In the copy, include every entry exactly but none of the pictures.
____ RECORDS PROVIDED
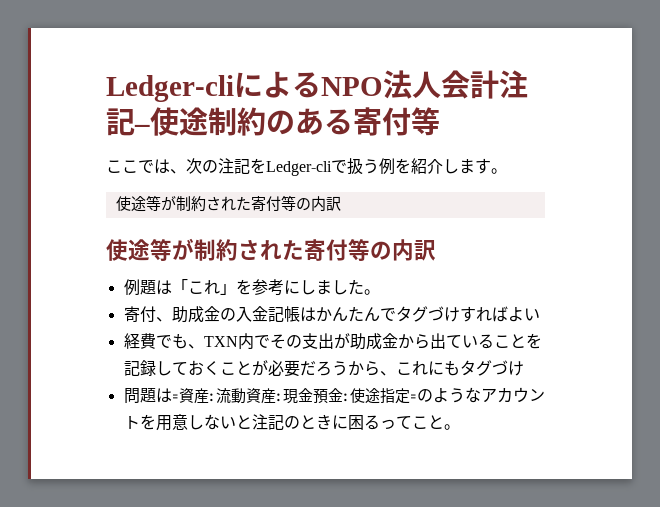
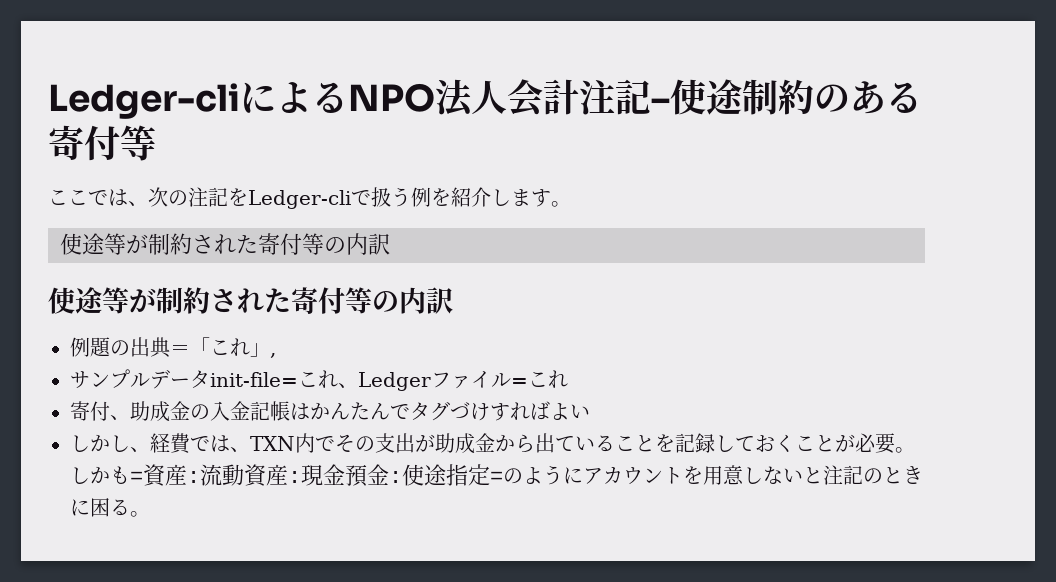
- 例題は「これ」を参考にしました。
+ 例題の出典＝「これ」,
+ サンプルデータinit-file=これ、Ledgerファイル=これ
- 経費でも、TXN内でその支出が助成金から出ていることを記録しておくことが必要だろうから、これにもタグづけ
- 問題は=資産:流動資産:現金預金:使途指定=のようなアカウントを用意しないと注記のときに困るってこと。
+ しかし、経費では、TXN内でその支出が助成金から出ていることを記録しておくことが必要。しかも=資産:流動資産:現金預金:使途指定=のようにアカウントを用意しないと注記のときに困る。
________
• _SOLUTION FOR THIS TASK_
- 例題は「これ」を参考にしました。
+ 例題の出典＝「これ」,
+ サンプルデータinit-file=これ、Ledgerファイル=これ
- 経費でも、TXN内でその支出が助成金から出ていることを記録しておくことが必要だろうから、これにもタグづけ
- 問題は=資産:流動資産:現金預金:使途指定=のようなアカウントを用意しないと注記のときに困るってこと。
+ しかし、経費では、TXN内でその支出が助成金から出ていることを記録しておくことが必要。しかも=資産:流動資産:現金預金:使途指定=のようにアカウントを用意しないと注記のときに困る。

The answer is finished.